04-03-2010 00:56
sci-fi vs "sci-fi" w RPG
W działach: nałka, RPG, życie | Odsłony: 10
Wpis motywowany tematem na forum poltera pod tym samym tytułem. Z żalu nie wklejam linka, ale każdy bywalec forumowy z małym stażem może sobie wyobrazić co się tam dzieje. Tak właśnie. Tylko nie ma flejma i dyskusja jest "merytoryczna".
Zacznę od złośliwości. Po pierwsze, określenie sci-fi jest wartościujące, zatem temat powinien nazywać się "s-f vs sci-fi w RPG". Tak powstało to określenie, a ludzie którzy tego nie wiedzą je rozmywają.
Ad rem. Ile jest sf w RPG? Moim zdaniem dużo więcej niż w książkach. Gramy przecież w to, w co chcielibyśmy zobaczyć, w to w co wierzymy (albo byśmy chcieli wierzyć). A o to właśnie chodzi w te klocki. Jeśli kroś chce bardziej się zbliżyć do naukowości, to niech zakupi książeczki popularnonaukowe i się hobbystycznie dokształci. Prószyński i S-ka wydają ich mnóstwo, większość z nich całkiem niegłupich. Niektóre nawet cenne dla naukowców. Jak chcesz rozumieć fizykę, a nie błysnąć w towarzystwie, to zapraszam na Hożą 69. Ja tam nikomu nie każę stosować transformaty Lorentza, żeby sprawdzić czy ich pocisk trafił w statek lecący z prędkością 0,1c. Jest ona osiągalna w Gasnących Słońcach, a nie zamierzam rezygnować z tego systemu tylko dlatego, że twórcy spojrzeli z przymrużeniem oka na prawa fizyki.

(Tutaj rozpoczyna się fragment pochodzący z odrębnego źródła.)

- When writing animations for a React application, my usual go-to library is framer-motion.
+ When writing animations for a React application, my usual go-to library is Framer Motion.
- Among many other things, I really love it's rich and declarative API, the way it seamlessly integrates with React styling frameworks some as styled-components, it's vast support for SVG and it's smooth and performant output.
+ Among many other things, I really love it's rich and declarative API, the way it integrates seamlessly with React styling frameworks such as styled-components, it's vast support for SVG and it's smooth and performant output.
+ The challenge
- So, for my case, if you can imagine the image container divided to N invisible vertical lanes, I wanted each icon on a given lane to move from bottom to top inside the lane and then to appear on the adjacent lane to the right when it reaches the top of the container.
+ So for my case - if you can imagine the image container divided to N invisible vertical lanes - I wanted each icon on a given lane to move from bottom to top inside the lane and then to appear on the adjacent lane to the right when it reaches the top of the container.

Nie chodzi o to, że chcę się oderwać od codziennego kieratu i nadać podróżom kosmicznym romantyczne tło. Wielu wielkich pisarzy przede mną uświadomiło ludziom, że tak wcale nie jest. Całe założenie, że sf musi mieć bardzo mocne korzenie naukowe można o kant pewnej części ciała potłuc. Science fiction powinno silić się na naukową poprawność (tzn. nie gwałcić jej zbyt ostentacyjnie, bo to jest działka fantasy) i zawierać ciekawą wizję świata. Z dzisiejszych perspektyw "Nowy wspaniały świat" Huxleya należy do science fiction, a nie zamierzam go odsądzać od czci i wiary za to, że świat za te kilkaset lat będzie wyglądać zupełnie inaczej. Nawet za to, że wizja świata się nie spełniła. Książka pobudza wyobraźnie i daje coś do myślenia, czasem nawet mimo woli autora. To się dla mnie liczy.
Sf jest tak naprawdę bajką o świecie, jaki chcielibyśmy widzieć w przyszłości, czy to kiedy będziemy mieli włosy tylko na rękach i to bielsze od ścian, czy też dla naszych prapraprawnuków, które nie będą nawet pamiętać, że ktoś taki kiedyś mówił "Marysiu" do ich prababci, a nawet jeśli to nie będą potrafiły poprawnie wymówić ł z Waszego nazwiska. Zazwyczaj odzwierciedla wypadkową aktualnych nastrojów społecznych i mód panujących w nauce, z przewagą pierwszego. To PCty (przepraszam, Apple i IBMy) i pojawienie się informatyki przyniosło cyberpunk, nie odwrotnie. Cyberpunk w odpowiedzi dał zainteresowanie tymi pierwszymi, ale najważniejsza była mroczna wizja przyszłości. Reszta to "wtedy prawdopodobne" ozdobniki. Z resztą, przypomnijcie sobie Verne'a i jego pomysły. Armata, którą można by wystrzelić ludzie na Księżyc? No proszę Was... Po pierwsze, zabije ich przeciążenie w momencie wystrzału, po drugie, potrzebna była by tak kolosalna energia (zakładając 100% wydajność) rzędu 0,1 kilotony trotylu. Tylko 1/200 bombki zrzuconej na Hiroszimę.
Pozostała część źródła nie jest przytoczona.